- [EXERCISE GOAL] Go over the entries below line by line, copying each one that contains the word "Liberation".

- [DATASET CONTENT]
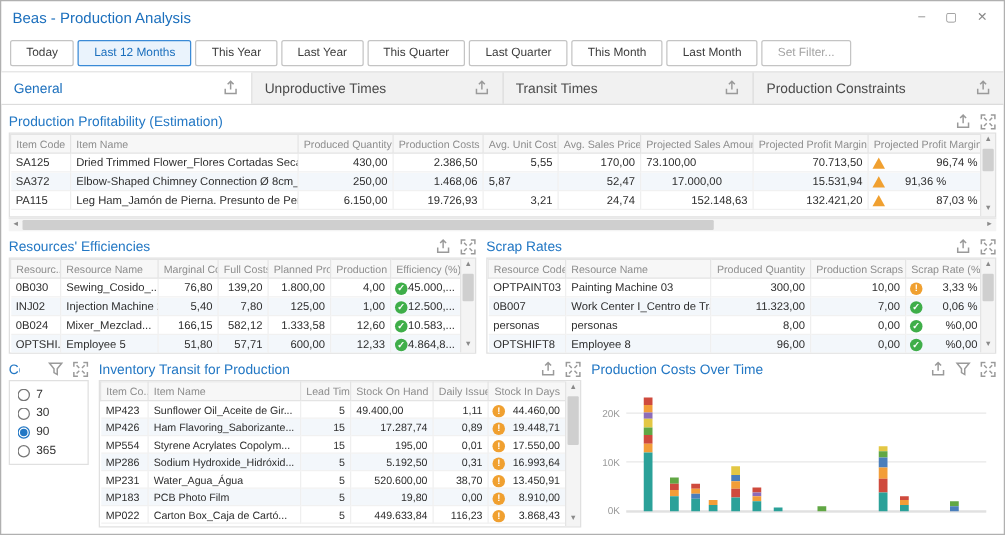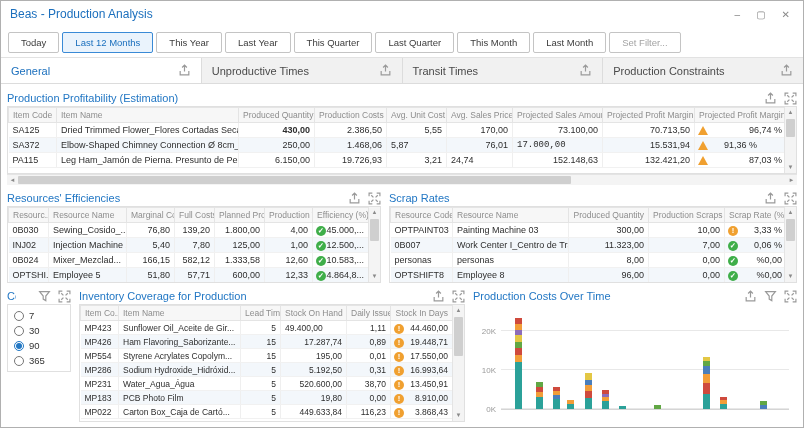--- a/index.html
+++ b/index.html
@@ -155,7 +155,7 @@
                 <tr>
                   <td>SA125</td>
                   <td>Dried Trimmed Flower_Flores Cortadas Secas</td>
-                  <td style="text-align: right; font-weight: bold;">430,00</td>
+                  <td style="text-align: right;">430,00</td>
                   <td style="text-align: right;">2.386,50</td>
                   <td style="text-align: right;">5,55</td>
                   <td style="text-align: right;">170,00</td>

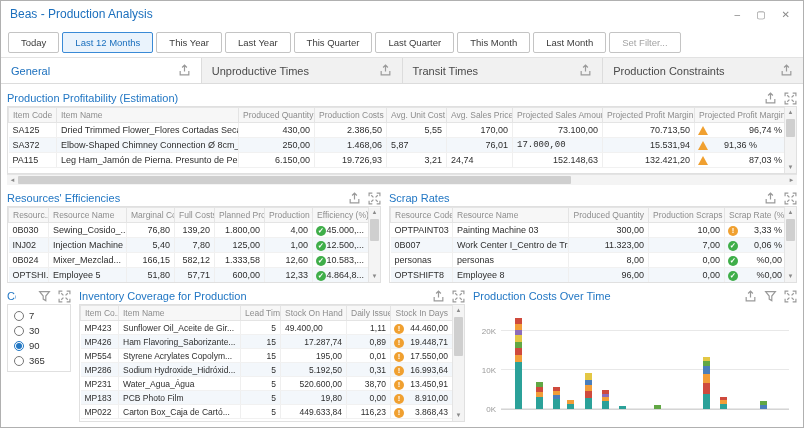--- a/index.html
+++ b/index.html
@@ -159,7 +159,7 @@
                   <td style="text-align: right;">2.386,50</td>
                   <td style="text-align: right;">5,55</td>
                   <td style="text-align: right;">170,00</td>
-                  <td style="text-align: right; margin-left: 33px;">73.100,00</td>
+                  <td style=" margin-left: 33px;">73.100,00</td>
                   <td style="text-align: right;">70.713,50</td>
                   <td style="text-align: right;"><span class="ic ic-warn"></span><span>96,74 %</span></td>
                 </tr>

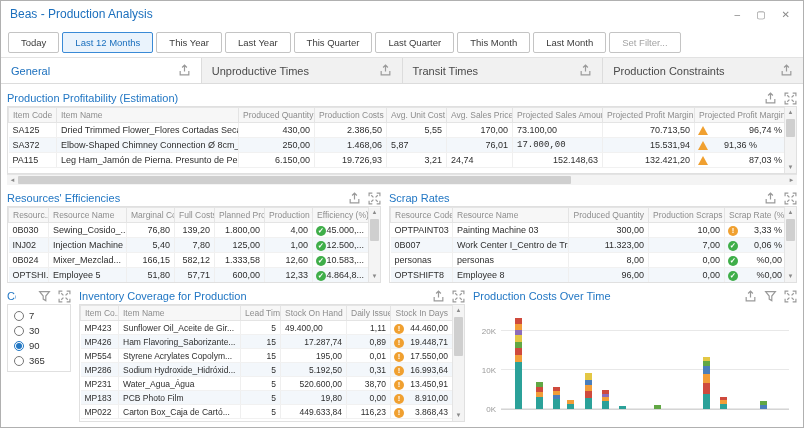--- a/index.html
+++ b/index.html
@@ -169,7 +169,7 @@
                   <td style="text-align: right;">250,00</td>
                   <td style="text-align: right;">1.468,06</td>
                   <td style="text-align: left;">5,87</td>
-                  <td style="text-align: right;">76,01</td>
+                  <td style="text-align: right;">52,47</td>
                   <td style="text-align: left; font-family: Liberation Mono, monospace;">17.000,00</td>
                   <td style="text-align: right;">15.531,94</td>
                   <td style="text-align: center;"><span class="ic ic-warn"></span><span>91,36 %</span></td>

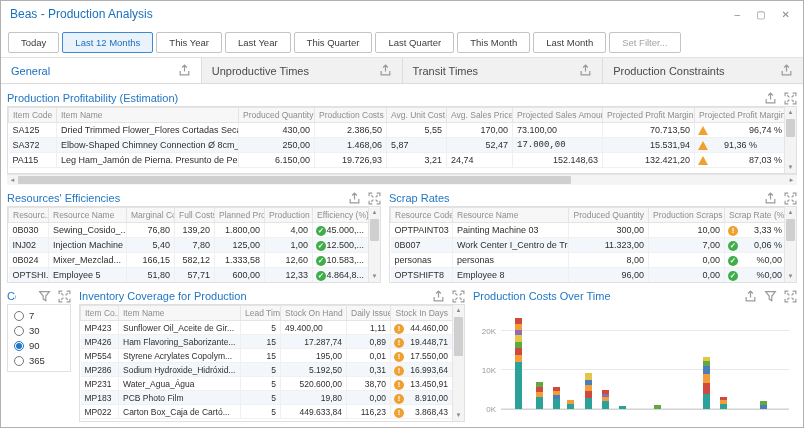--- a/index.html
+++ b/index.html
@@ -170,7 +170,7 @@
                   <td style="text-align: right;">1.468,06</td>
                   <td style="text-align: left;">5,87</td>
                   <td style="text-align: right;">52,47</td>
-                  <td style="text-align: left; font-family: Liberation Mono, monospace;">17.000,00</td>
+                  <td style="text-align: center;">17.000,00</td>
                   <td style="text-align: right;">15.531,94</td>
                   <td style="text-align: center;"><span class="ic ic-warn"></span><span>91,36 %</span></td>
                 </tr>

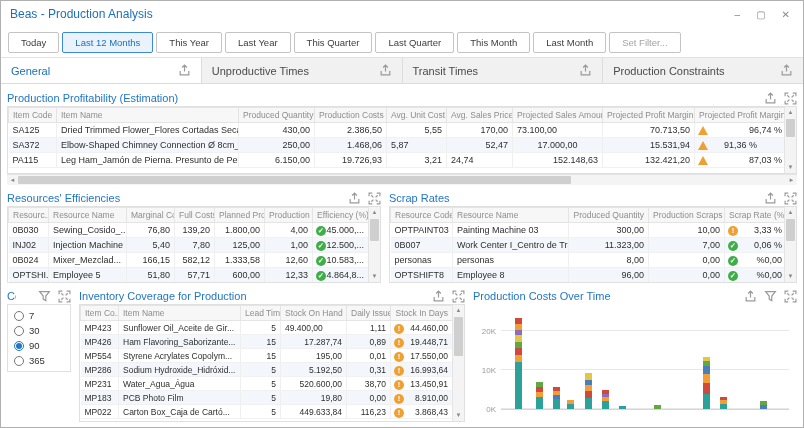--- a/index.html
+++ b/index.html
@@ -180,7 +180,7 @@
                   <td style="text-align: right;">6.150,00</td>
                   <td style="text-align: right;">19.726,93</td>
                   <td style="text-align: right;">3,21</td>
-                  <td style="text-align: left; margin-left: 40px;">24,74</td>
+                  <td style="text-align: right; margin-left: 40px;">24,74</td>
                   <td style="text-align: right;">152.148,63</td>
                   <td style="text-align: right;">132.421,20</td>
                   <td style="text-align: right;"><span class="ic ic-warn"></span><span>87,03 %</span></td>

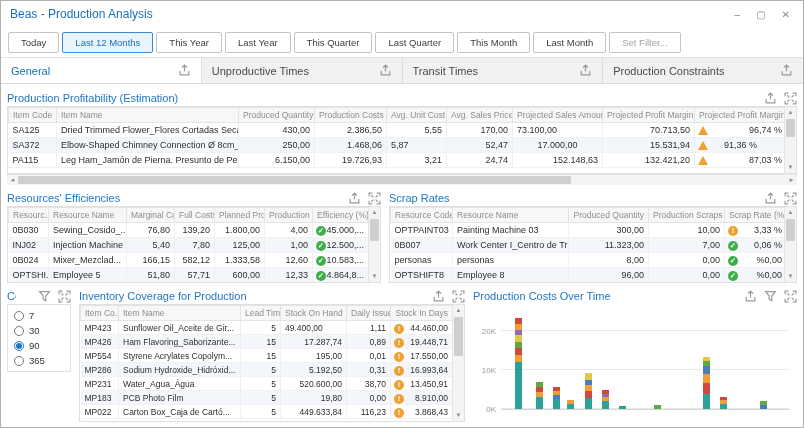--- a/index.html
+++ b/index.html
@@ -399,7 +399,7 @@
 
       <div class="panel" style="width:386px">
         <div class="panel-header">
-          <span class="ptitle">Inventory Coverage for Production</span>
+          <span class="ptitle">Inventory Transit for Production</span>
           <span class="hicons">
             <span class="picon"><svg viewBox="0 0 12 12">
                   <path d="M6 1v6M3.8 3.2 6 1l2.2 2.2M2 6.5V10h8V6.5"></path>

- [ANSWER AREA]
                   <td style="text-align: left; font-family: Liberation Mono, monospace;">17.000,00</td>
-                  <td style="text-align: left; font-family: Liberation Mono, monospace;">17.000,00</td>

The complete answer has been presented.